Michael: Wanna talk about it?

Quote from Michael

Eleanor: You know the thing is, the problem really, with being a do-gooder?
Michael: What's that?
Eleanor: No one cares. I mean, some people care a little bit. The twerpy little twerps from the environmental place, they care, but I was a good person for six months. That's like five years, and it felt okay, but not as good as I thought it would. And what did I get for it?
Michael: Ah, see, now you're talking about moral desert.
Eleanor: Exactly. Wait, I am? What?
Michael: Moral desert is the concept that if you act with virtue, you deserve a reward.
Eleanor: Right. If I'm not gonna get rewarded somehow, like a tiara or one of those diagonal award belts...
Michael: Sash.
Eleanor: Sure. Then why should I do good things?

Quote from Michael

Michael: You know, I had a friend that said whenever she was doing something bad, she'd hear this... This little voice in her head, distant little voice, saying, "Oh, come on now. You know this is wrong." And then when she started doing good things, that voice went away.
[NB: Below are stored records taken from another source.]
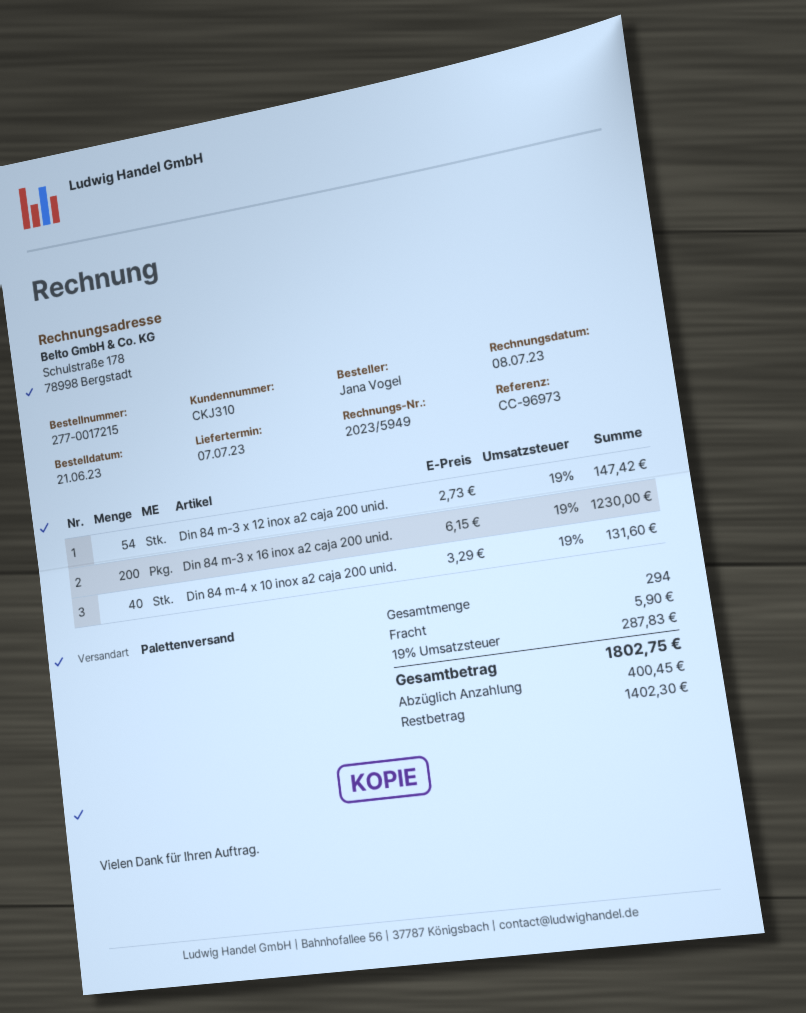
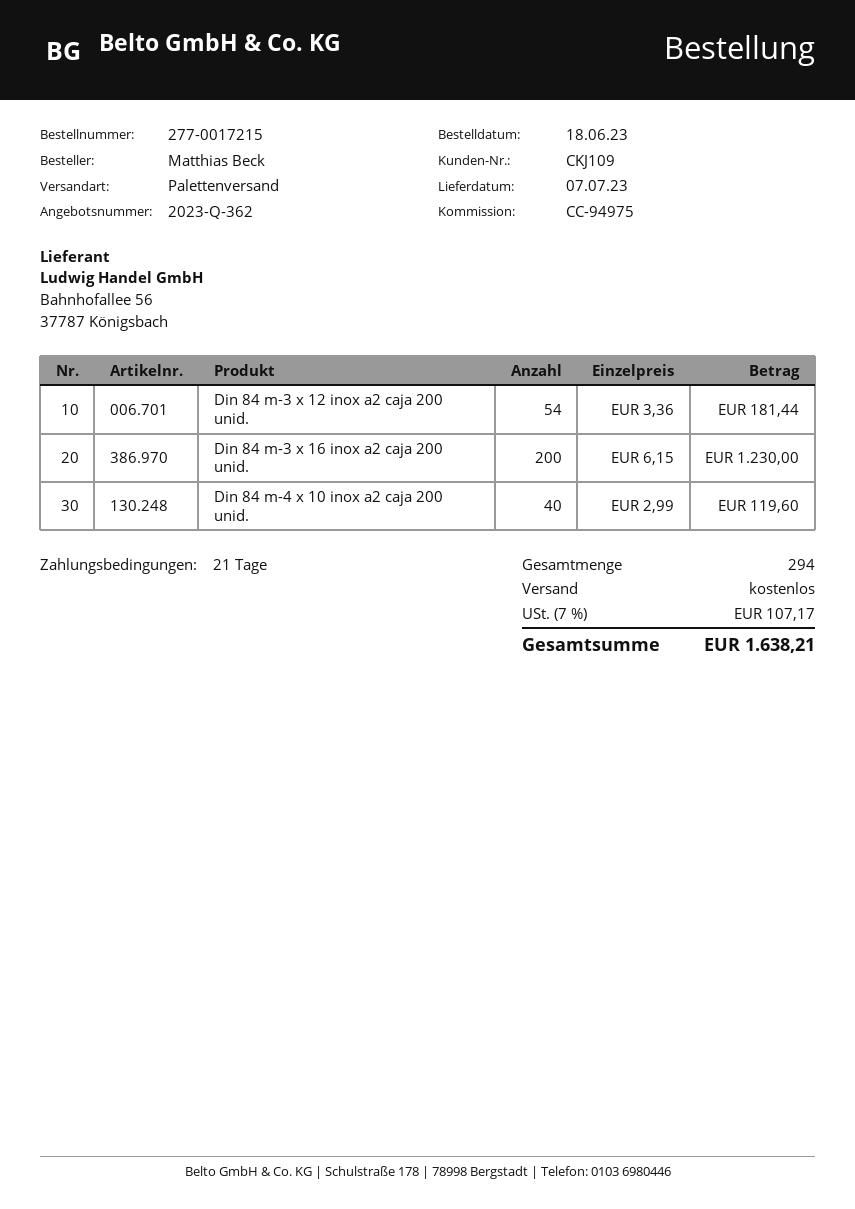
order date: 2023-06-21 -> 2023-06-18
customer number: CKJ310 -> CKJ109
reference: CC-96973 -> CC-94975
ordered by: Jana Vogel -> Matthias Beck
Din 84 m-3 x 12 inox a2 caja 200 unid.: 54 x 2.73 = 147.42 -> 54 x 3.36 = 181.44
Din 84 m-4 x 10 inox a2 caja 200 unid.: 40 x 3.29 = 131.60 -> 40 x 2.99 = 119.60
shipping: 5.90 -> 0.00
tax: 19% = 287.83 -> 7% = 107.17
total: 1802.75 -> 1638.21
It was a relief.
Eleanor: Your friend sounds like she's one pick short of a... pickle party. [chuckles]
Michael: She's a little rough around the edges, but she was also a really good person, when she tried. See, I think that little voice was her conscience, trying to guide her in the right direction.
Eleanor: I gotta go home. What do I owe ya?
Michael: The real question, Eleanor, is what do we owe to each other?
Eleanor: What? Did I sell you a drink? Am I a bartender?
Michael: [chuckles] Drinks are on me. Good luck.

Quote from Michael

Judge: So they got better in your little pretend world. That doesn't prove anything about what they were like on Earth.
Michael: No, see, I think it does prove something. If I'm right, the system by which we judge humans... The very method we use to deem them good or bad... Is so fundamentally flawed and unreasonable that hundreds of millions of people have been wrongly condemned to an eternity of torture.
Judge: Damn! That was intense! Look at my arm, y'all. Look, I got goosebumps. Doesn't happen very often.

Quote from Jason

Jason: Man. Think about everything that's happened to us. We died, Michael tortured us, we teamed up with him, we escaped, we went through the Portal, The Judge ruled against us, then Michael showed up. This has been one of the craziest years of my life.
Chidi: One of?
Jason: Yeah, I'm not sure what I would do if one more insane thing happened.